И столько гнева и негодования было в этих глазах!
Ну, первой красавицей ее назвать было трудно, но в любой толпе глаз понимающего мужчины отметил бы именно ее. Столько в ней огня было, словно вся жизнь, что скопилась за годы, проведенные в хрустальном гробу, запросилась в дело.
Платье неопределенного цвета от первого же движения немедленно поползло по швам. Тихон стыдливо отвернулся, а Терентий радостно выпялился.
Девушка, не обращая внимания на некоторый беспорядок в одежде, ловко покинула гроб, подбоченилась и вопросительно поглядела на притихших бородатых детей. Темные волосы ее при этом рассыпались и скрыли многочисленные прорехи на платье.
– Ну, чего смотришь? – спросил, наконец, старший ребенок. – Ну, истощился наш рудник, а жить-то надо? Ты одна, а нам семерым прокорм нужен, одежда, то, се…
– Не в том дело, Себастьян, – очень мягко сказала девушка, но братьям показалось, что зашипела змея. – Дело-то не в том. Приходил ли ко гробу мой нареченный жених – принц Кавтирант Белолицый?
Тихон и Терентий свистнули, а дон Кабальо удивленно заржал.
За то время, покуда принцесса спала в своем хрустальном гробу, Кавтирант из Белолицего успел стать Багрянорожим, из принца – императором Эбистоса, помереть, не оставив наследников, а сама империя успела распасться на множество государств, образующих нынешнюю Агенориду.
Словом, прошло лет четыреста, если не больше.
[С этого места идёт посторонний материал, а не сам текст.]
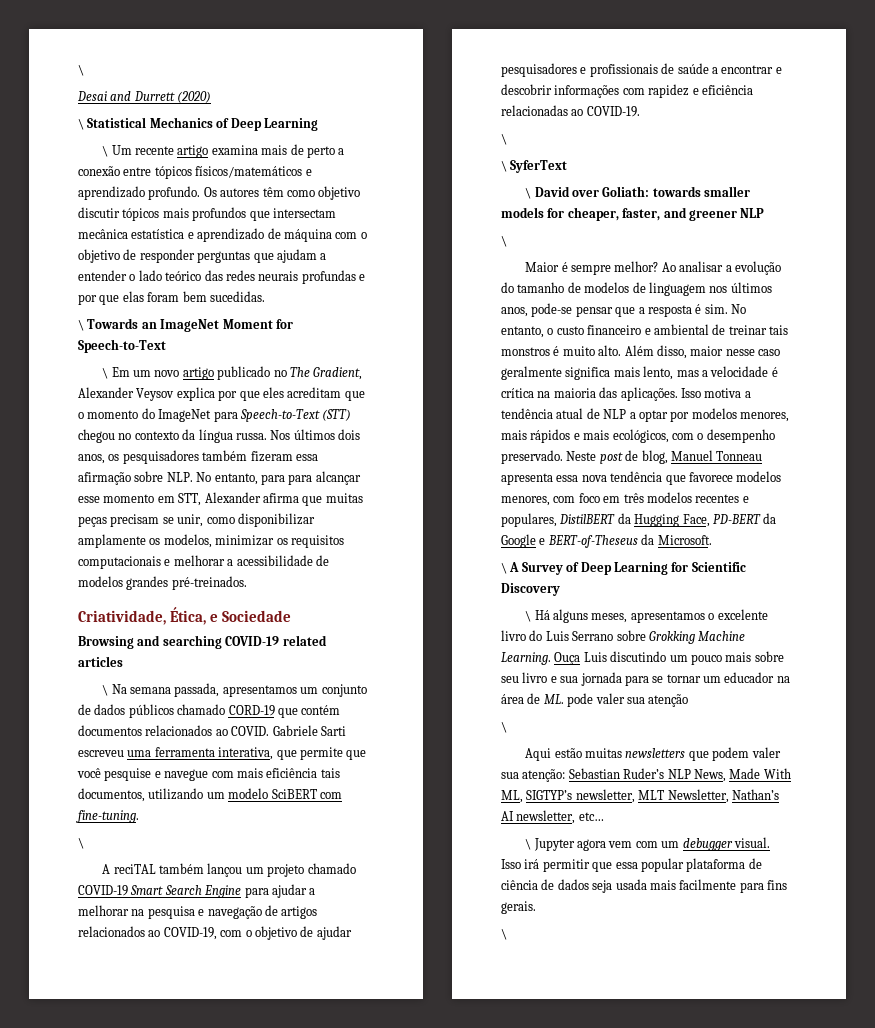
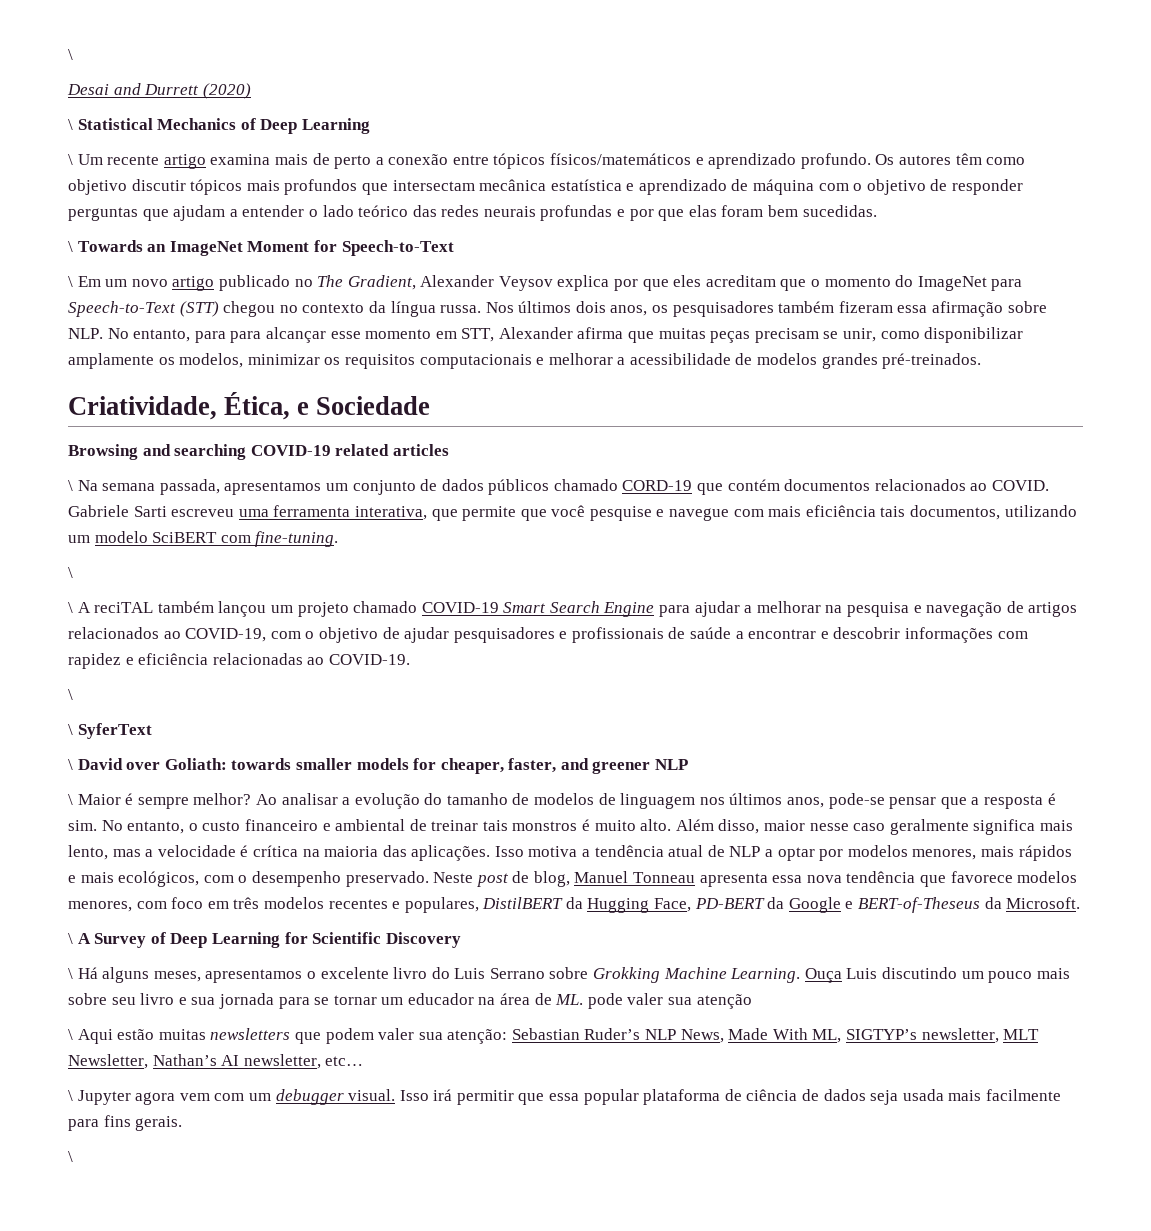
(84, 843) none -> [68,602,73,613] \
(507, 241) // -> (73, 799) none
(507, 727) // -> (73, 1034) none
– Приходил, – кое-как выдавил старшой, ковыряя башмаком осколки стекла.
– И что?
– Как все… Поколотился-поколотился, плюнул да и прочь пошел – некогда мне, говорит, из-за полуцарства здесь время терять, когда меня большие дела ждут…
– И вы, значит…
– Нет! – запротестовал старшой. – Первые лет триста мы честно выдерживали условие злой мачехи.
– Надеюсь, она тоже мертва? – поинтересовалась девушка.
Старшой отвел глаза.
– Как же, помрет она, – сказал он. – Рассыпается на ходу, но власть держит крепко…
– Погоди-ка, – сказала принцесса. – Ты говоришь, триста лет? Я спала триста лет?
– Чуть побольше, – деликатно молвил старшой.
– Четыреста пятьдесят шесть, – уточнил ученый дон Кабальо.
Он ожидал, что принцесса, услышав страшное известие, тут же грохнется в обморок и придется бежать к аптекарю. Но принцесса сказала:
– Милый рыцарь… э-э, как ваше имя?
Дон Кабальо замялся.
– Это не рыцарь, – сказал честный Тихон.
Тут только принцесса заметила братьев в их причудливых, хоть и попорченных дорогой и разбойниками одеждах.
– А это что за чучела? Уж не вы ли меня разбудили?
– Это он, – показал на Тихона честный на данный момент Терентий.
– Да? – страшным голосом спросила принцесса. – Значит, вот он каков, мой суженый? Веди же меня под венец, о юный герой! Я вся твоя!
И протянула Тихону руку.
– Бери, бери, пока дают! – зашипел Терентий.
Тихон, содрогаясь, коснулся пальцами тонкой руки. Но едва лишь принцесса сделала шаг, как ее платье, честно служившее четыре с лишним века, разом ушло в отставку и осыпалось на пол мелкими клочками.
Тихон мгновенно развернулся и раскинул руки, чтобы закрыть принцессу от чужих взоров. Она рассмеялась.
– Как, однако, целомудрен ваш век, юные кавалеры! А вот мы на Майский день…
– Ваше высочество, – сказал старшой. – Есть у нас, что накинуть. Мы время от времени покупали как раз для такого случая… Обновляли гардероб…
– Раз в сто лет, – сказала принцесса. – Ну, тащи.
…Потом она гоняла старшого принесенным платьем по всему балагану.
– Да такого даже пьяная троллиха носить не станет! Разве это цвет? Разве такое носят?
Бедный Себастьян пытался ей объяснить, что сейчас как раз такое и носят, а братья и даже перетрудившийся дон Кабальо с восхищением следили за скандалом.
Тихон от восхищения и смущаться забыл – так прекрасна была принцесса во гневе. Но гнев мигом перекинулся на всю честную компанию.